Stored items
[Start of Attachment]

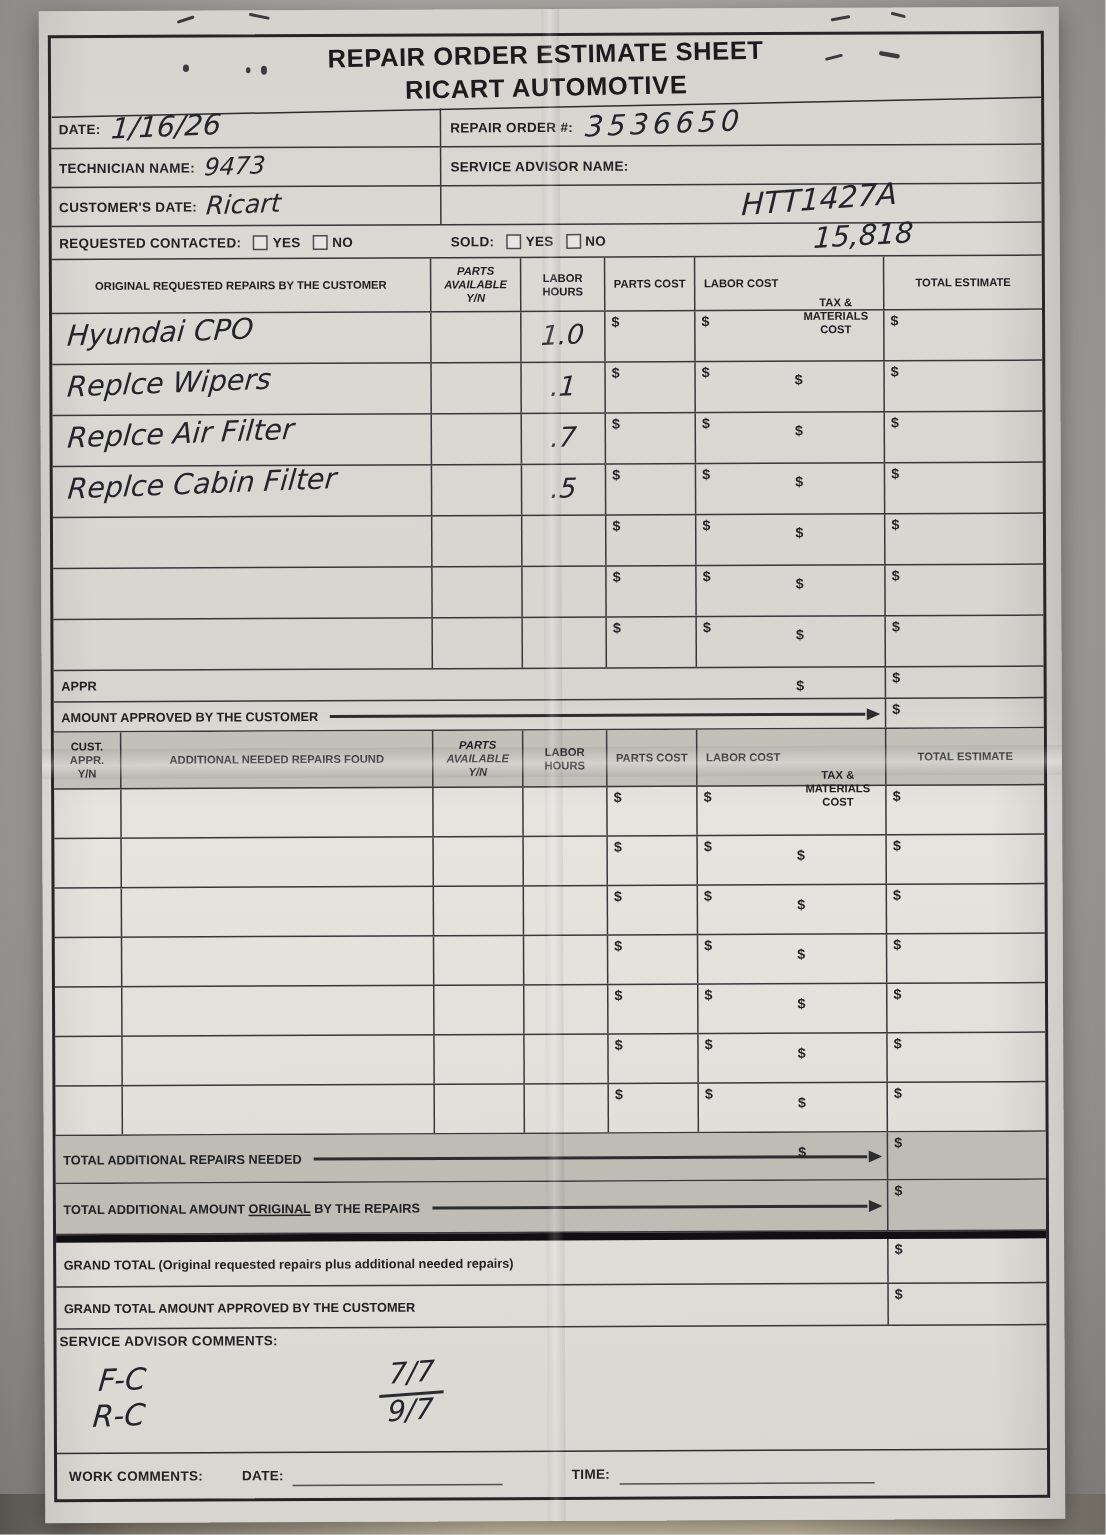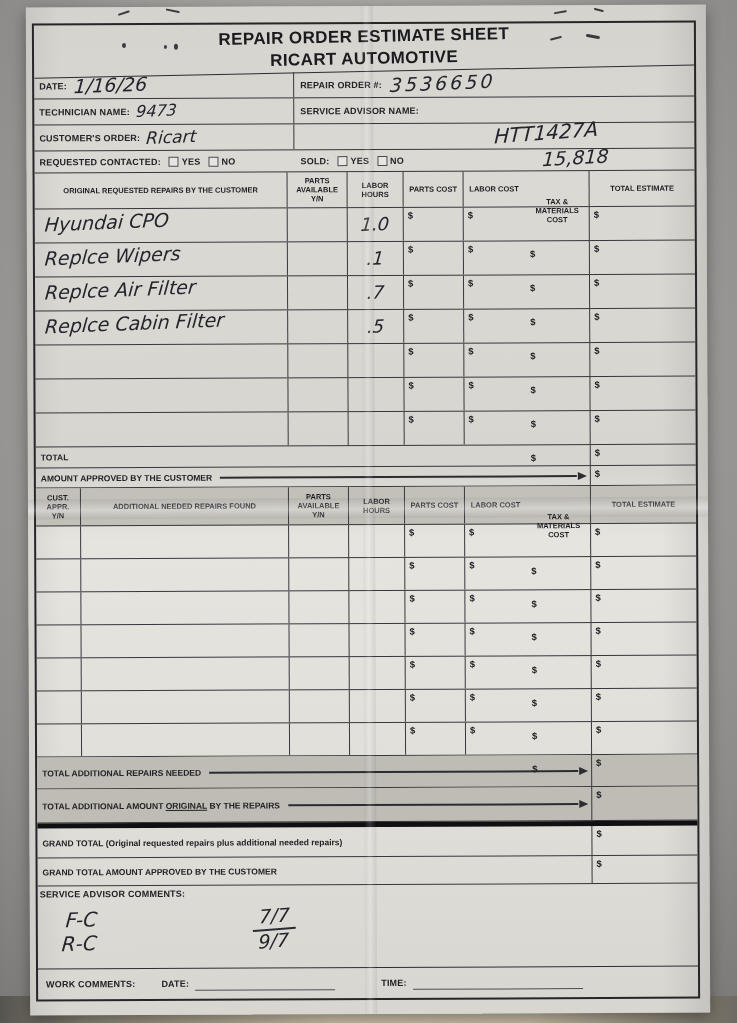--- a/index.html
+++ b/index.html
@@ -144,7 +144,7 @@
 
     <div class="info-row" style="height:26px">
       <div class="info-left">
-        <span class="flabel">CUSTOMER'S ORDER:</span>
+        <span class="flabel">CUSTOMER'S DATE:</span>
         <span class="hand hand-cust">Ricart</span>
       </div>
       <div class="info-right">

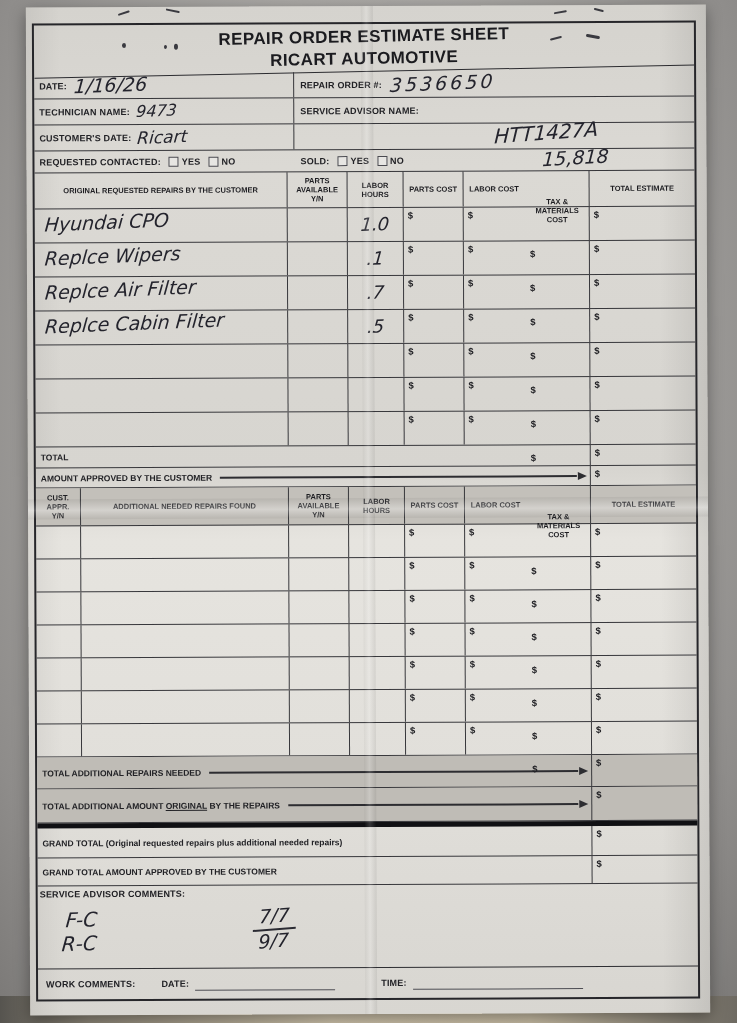--- a/index.html
+++ b/index.html
@@ -60,7 +60,7 @@
   .hdr { display:flex; align-items:center; justify-content:center; text-align:center;
     font-size:7.5px; font-weight:bold; color:#1e1e22; white-space:pre-line; line-height:1.2; }
   .c-desc1 { width:252px; } .c-cust { width:44px; } .c-desc2 { width:208px; }
-  .c-pa { width:60px; } .c-lh { width:56px; } .c-pc { width:60px; }
+  .c-pa { width:60px;font-style:italic; } .c-lh { width:56px; } .c-pc { width:60px; }
   .c-lc { width:62px; } .c-tax { width:64px;margin-top:39px; } .c-te { width:106px; }
   .t1-header { height:36px; } .t1-row { height:34px; }
   .t2-header { height:38px; background:#c3c0ba; } .t2-row { height:33px; }

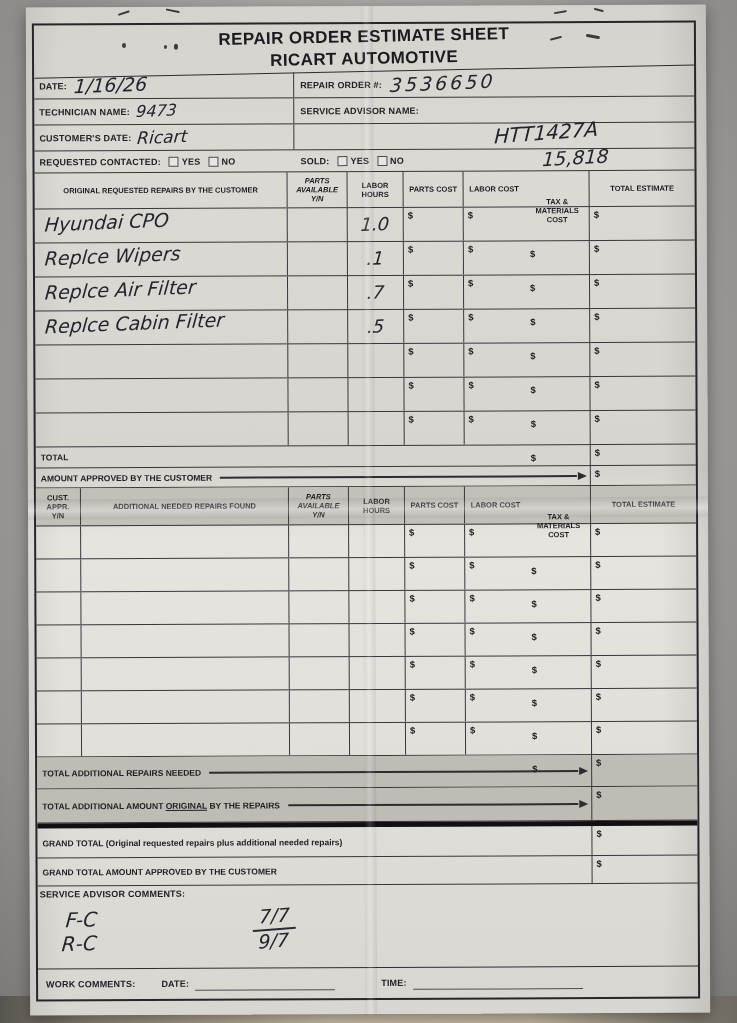--- a/index.html
+++ b/index.html
@@ -314,7 +314,7 @@
     </div>
 
     <div class="sum-row" style="height:21px">
-      <span class="sum-label">TOTAL</span>
+      <span class="sum-label">APPR</span>
       <span style="flex:1"></span>
       <span class="sum-cash">
           <span class="dollar">$</span>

[End of Attachment]

- Action item: Write out the records once more, word for word, though without the pictures they contain.

- Answer to the exercise:
--- a/index.html
+++ b/index.html
@@ -144,7 +144,7 @@
 
     <div class="info-row" style="height:26px">
       <div class="info-left">
-        <span class="flabel">CUSTOMER'S ORDER:</span>
+        <span class="flabel">CUSTOMER'S DATE:</span>
         <span class="hand hand-cust">Ricart</span>
       </div>
       <div class="info-right">

--- a/index.html
+++ b/index.html
@@ -60,7 +60,7 @@
   .hdr { display:flex; align-items:center; justify-content:center; text-align:center;
     font-size:7.5px; font-weight:bold; color:#1e1e22; white-space:pre-line; line-height:1.2; }
   .c-desc1 { width:252px; } .c-cust { width:44px; } .c-desc2 { width:208px; }
-  .c-pa { width:60px; } .c-lh { width:56px; } .c-pc { width:60px; }
+  .c-pa { width:60px;font-style:italic; } .c-lh { width:56px; } .c-pc { width:60px; }
   .c-lc { width:62px; } .c-tax { width:64px;margin-top:39px; } .c-te { width:106px; }
   .t1-header { height:36px; } .t1-row { height:34px; }
   .t2-header { height:38px; background:#c3c0ba; } .t2-row { height:33px; }

--- a/index.html
+++ b/index.html
@@ -314,7 +314,7 @@
     </div>
 
     <div class="sum-row" style="height:21px">
-      <span class="sum-label">TOTAL</span>
+      <span class="sum-label">APPR</span>
       <span style="flex:1"></span>
       <span class="sum-cash">
           <span class="dollar">$</span>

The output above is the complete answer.